100 points from Robert Parker. 100 points from Jeb Dunnuck. 100 points from Antonio Galloni of Vinous. 100 points from James Suckling. 100 points from Jane Anson.  100 points from Lisa Perrotti-Brown’s Wine Independent. 100 points from Wine Spectator.

“An absolutely perfect wine in every way,” wrote Dunnuck. “The 2005 Haut Brion is out of this world and certainly one of the finest wines I’ve ever tasted.” 

Château Haut-Brion, in Pessac-Léognan, quite possibly invented fine wine as we know it today. The storied Bordeaux estate dates back to 1525, though the château itself wasn’t built until 1549. Founder Jean de Pontac lived 101 years, bearing witness to the reign of kings Louis XII through Henri III.

Arnaud de Pontac inherited the estate in 1649 and, realizing he made better wine than his neighbors, created the first “luxury wine” by doing something radical for the time: He introduced prolonged barrel aging, took control of distribution, and began charging twice as much.

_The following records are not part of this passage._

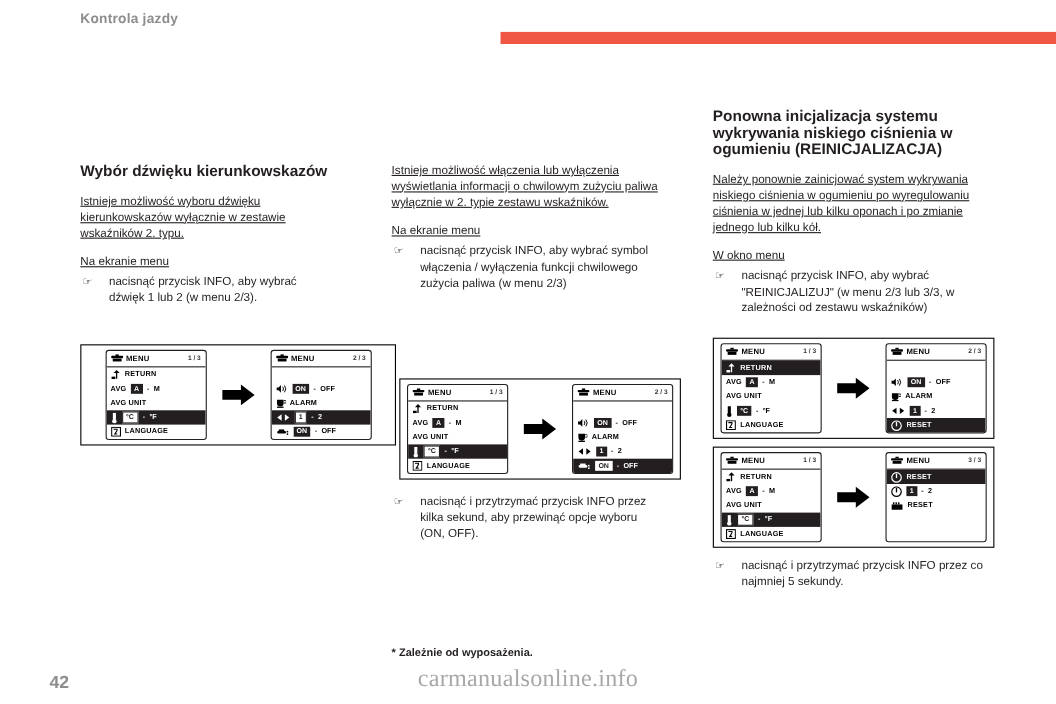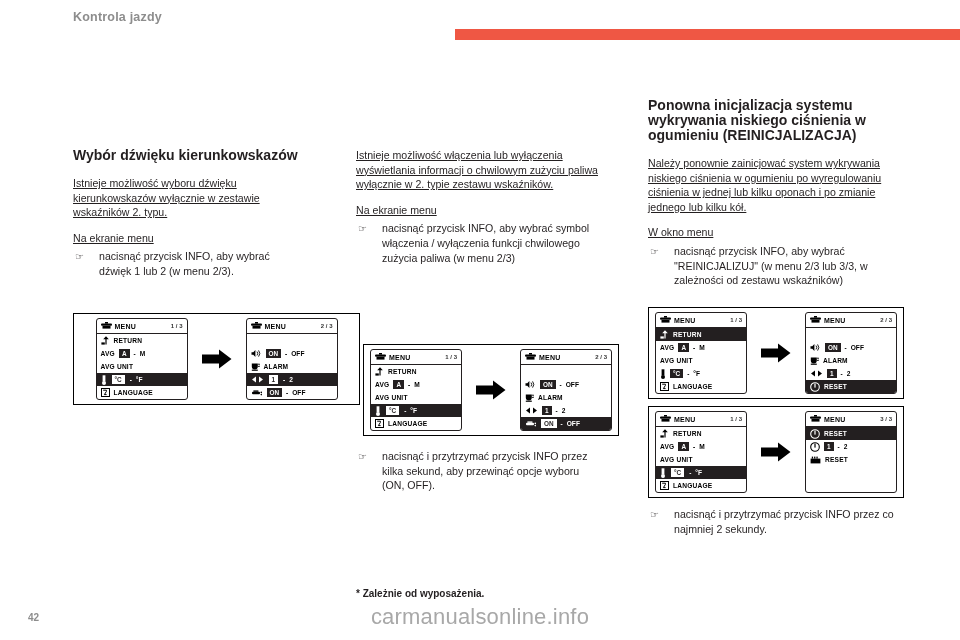--- a/index.html
+++ b/index.html
@@ -189,7 +189,7 @@
     <ul class="bullets">
       <li>
         <span class="hand">☞</span>
-        <span>nacisnąć i przytrzymać przycisk INFO przez co najmniej 2 sekundy.</span>
+        <span>nacisnąć i przytrzymać przycisk INFO przez co najmniej 5 sekundy.</span>
       </li>
     </ul>
   </div>

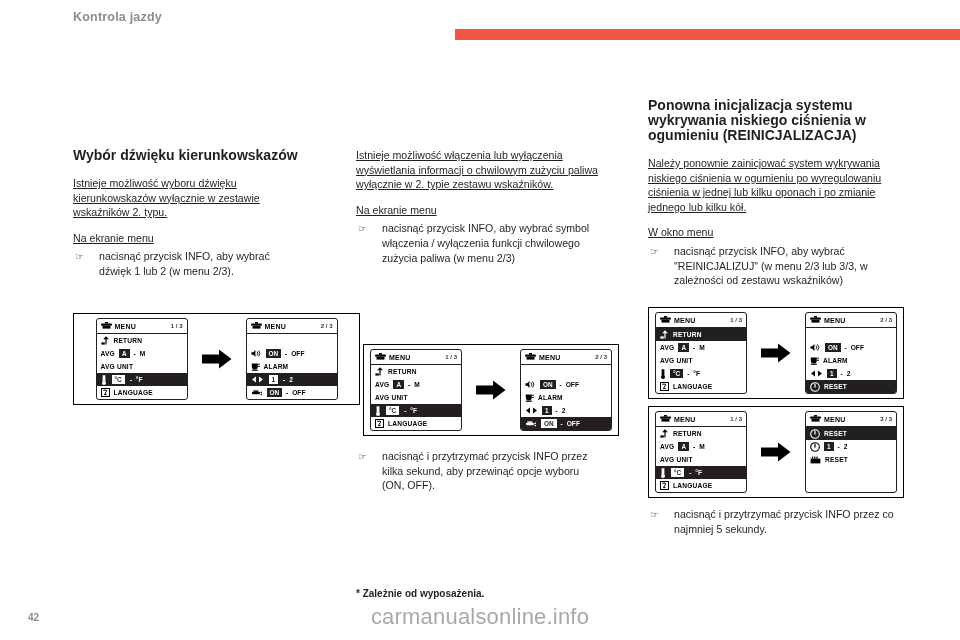--- a/index.html
+++ b/index.html
@@ -25,8 +25,8 @@
 
   
   .pagenum {
-    position: absolute; left: 28px; top: 612px;
-    font-size: 10px; font-weight: bold; color: #8d8d8d;
+    position: absolute; left: 45px; top: 612px;
+    font-size: 16px; font-weight: bold; color: #8d8d8d;
   }
 
   

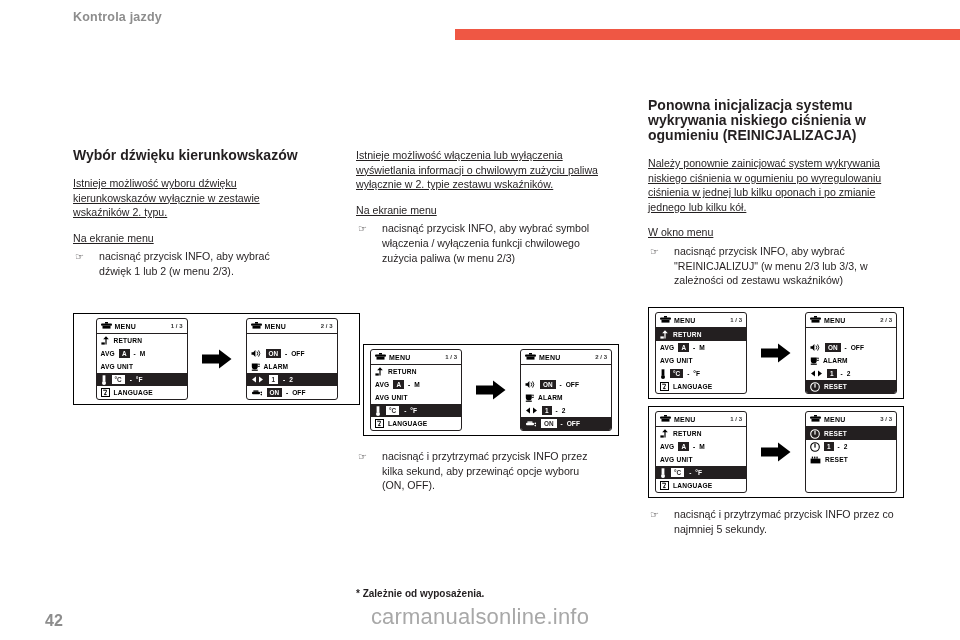--- a/index.html
+++ b/index.html
@@ -34,7 +34,7 @@
     position: absolute; left: 0; top: 604px; width: 960px;
     text-align: center;
     font-size: 22px; color: #a8a8a8; letter-spacing: .2px;
-    font-family: Liberation Sans, sans-serif;
+    font-family: Liberation Serif, serif;
   }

As a result, Haut-Brion’s fame climbed, catching the attention of diarist Samuel Pepys. Pepys was the Robert Parker of his day, and he wrote what’s considered the world’s first professional wine review—a glowing account of Haut-Brion. From there, Haut-Brion entranced English philosopher John Locke, Benjamin Franklin, and Thomas Jefferson, whose eye for exceptional farming practices did not miss Haut-Brion’s distinctive soils when he visited in 1787.

Walking the vineyards, Haut-Brion’s terroir comes alive in the sandy-gravel soils that so impressed Jefferson. The slight slope to the hill provides ideal drainage and sunlight exposure for the 80-year-old vines, which in turn produce the sacred berries that make the château’s Premier Grand Cru Classé just what it is—vinified perfection.